Microsoft Active Directory Certificate Services PKI

Setup of the ADCS Connector

To set up a Microsoft Active Directory Certificate Services Connector (EverTrust ADCS Connector), you will need to have a machine running on Windows Server 2016+ with .NET 4.5.2 or later installed.

The connector can be installed on the ADCS server itself or on another machine in the same domain. For the latter, you will need to copy the C:\Windows\System32\certadm.dll file from the ADCS server to that server at the same place and call regsvr32 C:\Windows\System32\certadm.dll from an elevated command prompt.

If all the pre-requisites are met then follow these steps:

1. Download the MSI installer from the EverTrust Repo (in the horizon-win folder) on the machine you wish to install it onto;

2. Start the setup and follow the installation wizard;

3. Once completed, enroll a TLS Web Server certificate with a SAN DNS that will have the DNS name you are going to use for this ADCS machine and import it in the certificate store of the ADCS machine;

4. Retrieve the hash of that certificate through certlm.msc. Be careful as some special characters may be copied alongside with the hash, so ensure that you get rid of them should they be present;

5. Edit the C:\Program Files\EverTrust\ADCSConnector\EverTrustADCSConnector.exe.config file and paste the previously copied hash to be the value of the "CertHash" line, then save the file;

6. Ensure that the port 4443 is opened in the firewall of this machine and that the machine can indeed be reached from the Horizon machine;

7. Using services.msc, start the "EverTrust ADCS Connector" service. To see whether the service started successfully, start Internet Explorer and go to https://localhost:4443/api/certificate. This should download a json file that says "OK" if everything is good;

8. Create a new certificate template on the ADCS (or use an existing one) that the connector will use to enroll the certificates;

9. Create a technical account and give it the right to enroll on the previously created template. This technical user also needs to be able to log-in on the machine where the connector is installed;

10. Create an enrollment agent certificate and export it as PKCS#12. This certificate will be the one used to sign the CMC messages from Horizon.

Now that the configuration on ADCS-side is over, we can tackle the configuration on Horizon side.

Creating the ADCS PKI Connector in Horizon

The previous steps are considered as pre-requisites to continue the setup. If you haven’t yet configured the ADCS Connector on the ADCS side, please refer to the Setup of the ADCS Connector. The rest of this section assumes that the EverTrust ADCS Connector is installed and correctly set-up on the ADCS side.

Limitations

All limitations induced by the use of ADCS.

Create the PKI connector

1. Log in to Horizon Administration Interface.
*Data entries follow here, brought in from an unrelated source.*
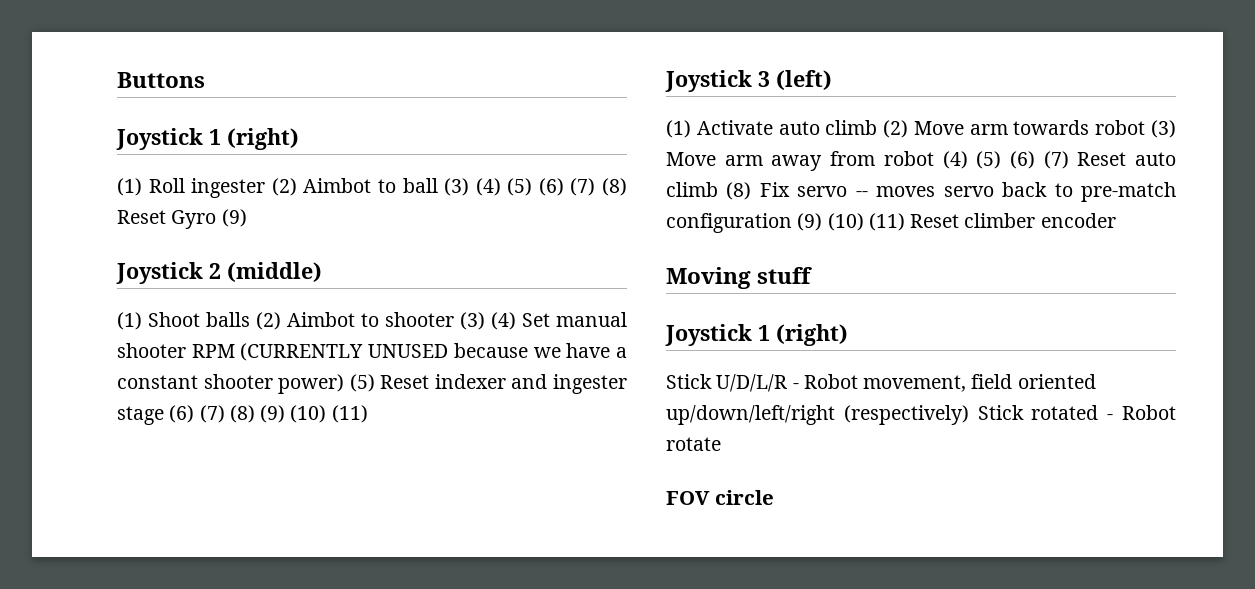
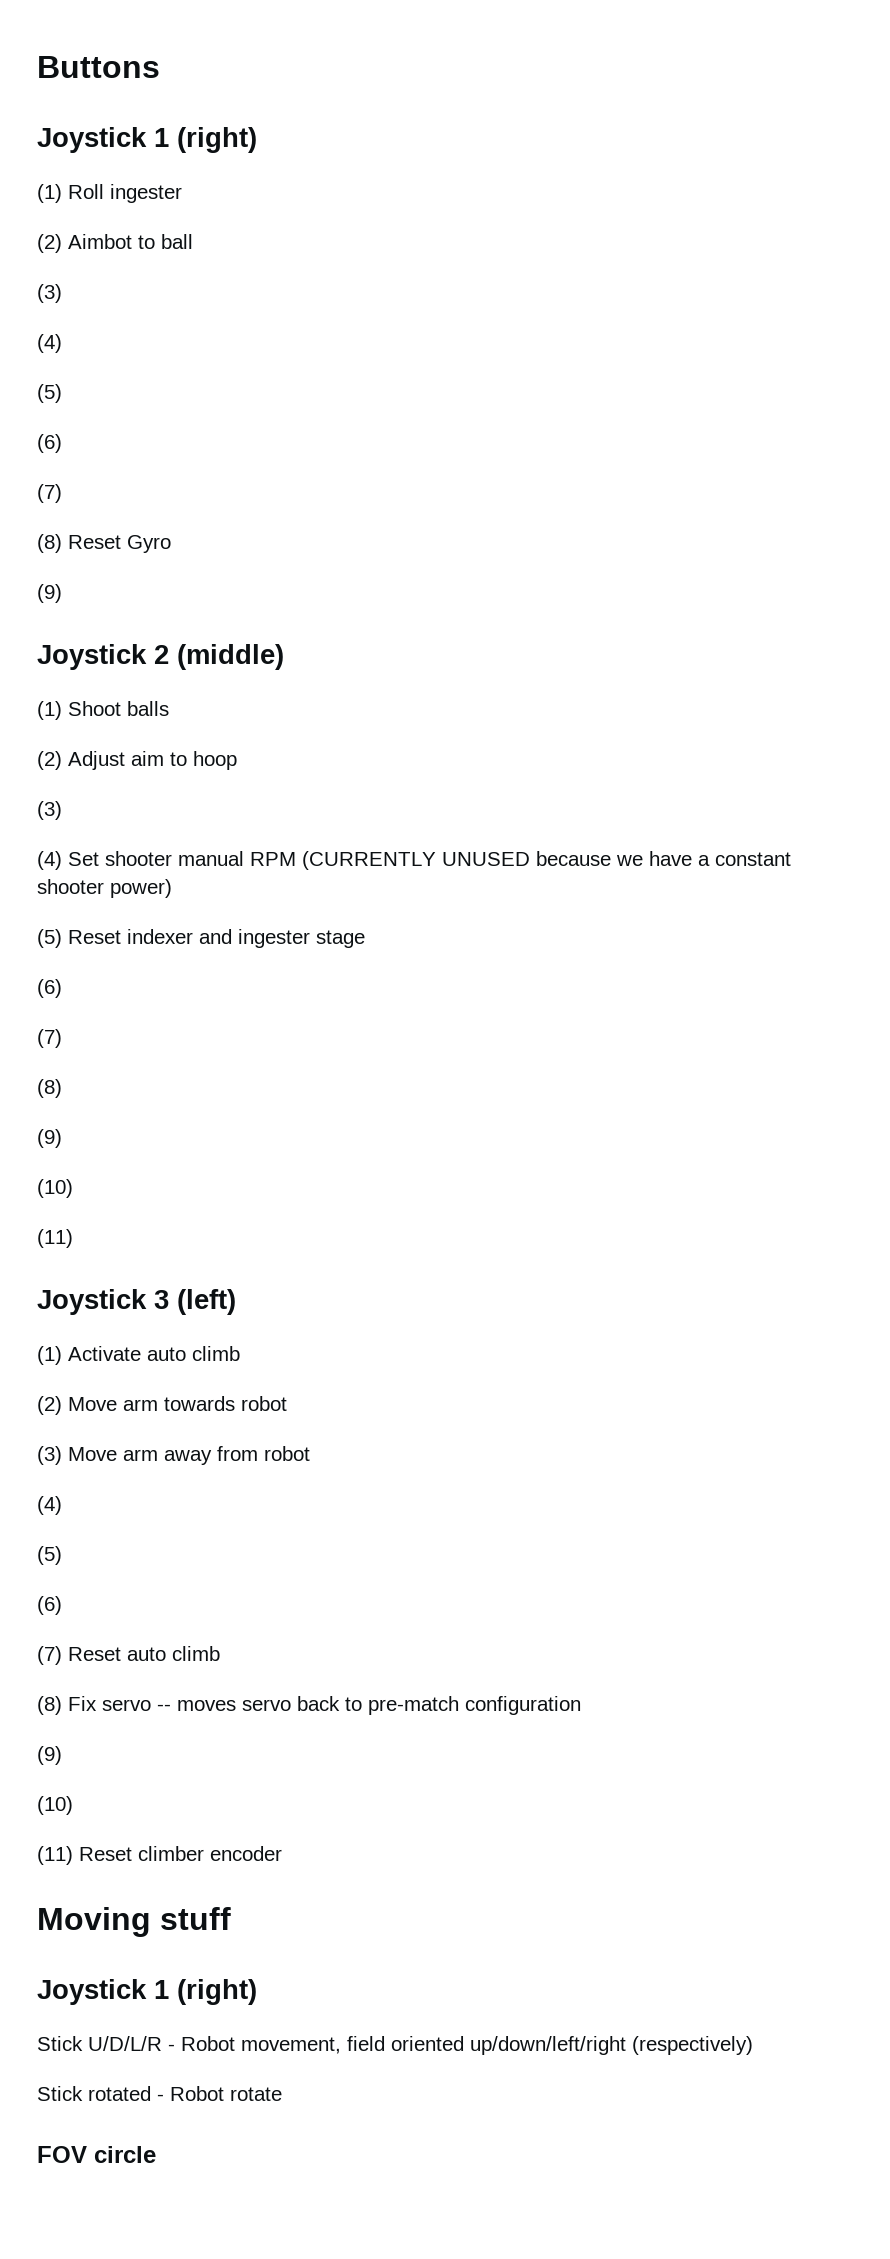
(266, 188) none -> (182, 193) //
[444,178,596,196] (3) (4) (5) (6) (7) -> [37,284,62,303] [37,334,62,353] [37,384,62,403] [37,434,62,453] [37,484,62,503] // (3) // (4) // (5) // (6) // (7) //
(217, 219) none -> (171, 544) //
[256,312,485,330] (2) Aimbot to shooter (3) -> [37,751,237,770] [37,801,62,820] // (2) Adjust aim to hoop // (3) //
[556,312,627,327] [117,343,186,358] manual shooter -> [105,851,244,866] shooter manual
(345, 384) none -> (172, 888) //
[169,405,327,423] (6) (7) (8) (9) (10) -> [37,979,62,998] [37,1029,62,1048] [37,1079,62,1098] [37,1129,62,1148] [37,1179,73,1198] // (6) // (7) // (8) // (9) // (10) //
(878, 127) none -> (240, 1353) //
(1146, 127) none -> (287, 1403) //
[942,151,1035,169] (4) (5) (6) -> [37,1496,62,1515] [37,1546,62,1565] [37,1596,62,1615] // (4) // (5) // (6) //
(718, 189) none -> (220, 1653) //
[797,213,864,231] (9) (10) -> [37,1746,62,1765] [37,1796,73,1815] // (9) // (10) //
(969, 415) none -> (753, 2045) //

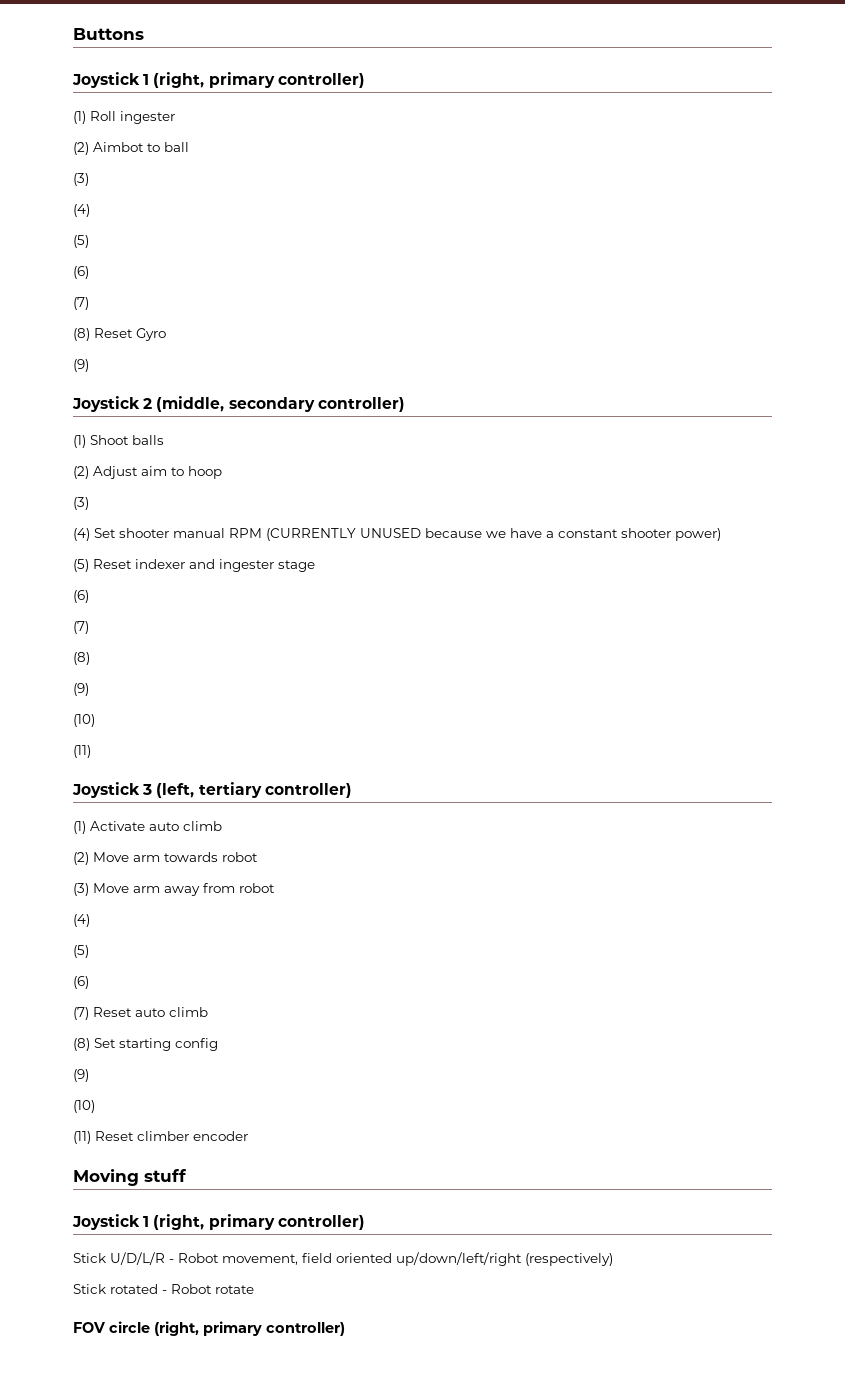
[177,127,257,153] (right) -> [153,72,365,88] (right, primary controller)
[177,644,284,670] (middle) -> [156,396,405,412] (middle, secondary controller)
[177,1289,236,1315] (left) -> [156,782,352,798] (left, tertiary controller)
[68,1696,581,1715] Fix servo -- moves servo back to pre-match configuration -> [94,1038,218,1051] Set starting config
[177,1979,257,2005] (right) -> [153,1214,365,1230] (right, primary controller)
(156, 2154) none -> [154,1321,345,1336] (right, primary controller)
2. Access PKI from the drawer or card: PKI PKI Connectors.

3. Click on Add icon .

4. Select the correct PKI type.

5. Click on the next button

General tab

6. Fill in the common mandatory fields:

Connector Name* (string input):
Choose a meaningful connector name allowing to identify the mapping between the PKI and the Certificate Profile. It must be unique and must not contain spaces.
Proxy (string select):
If the PKI is not directly reachable from Horizon, you can set up an HTTP/HTTPS proxy to properly forward the traffic.
PKI Queue (string select):
The PKI Queue used to manage the PKI Requests (enrollment, revocation).
Timeout (finite duration):
Represents a predefined interval of time without a PKI response, when the time has passed "Horizon" will cease trying to establish the communication. Must be a valid finite duration.

7. Click on the next button

Details tab

8. Fill in all mandatory fields:

Endpoint* (string input):
URL to access the machine where the ADCS connector is running on port 4443.
Active Directory Domain Netbios Name* (string input):
The NETBIOS name of the Active Directory domain where to find the technical user and the ADCS server.
Profile* (string input):
The technical name of the template that you created at step 8 of the Setup of the ADCS Connector section. Example: WebServer
CA Config* (string input):
The CaConfig string, as given out by certutil -getconfig for the considered ADCS CA. It’s usually in the form <ADCS Hostname>\<CA CommonName>

9. Click on the next button.

Authentication tab

10. Fill in the ADCS authentication fields:

Enrollment agent certificate* (select):
Select Certificate credentials containing the PKCS#12 enrollment agent certificate that was exported at step 10 of the Setup of the ADCS Connector section.
MS ADCS user account* (select):
Select Login credentials containing the username and password of the technical account created at step 9 of the Setup of the ADCS Connector section.

Specify only the username of the technical account on the ADCS machine, without the Netbios domain name.
For example, in PKI\Technical do not include the PKI\ part.

11. Click on the save button.

You can edit Edit PKI , duplicate Duplicate PKI or delete Delete PKI the Microsoft Active Directory Certificate Services PKI connector.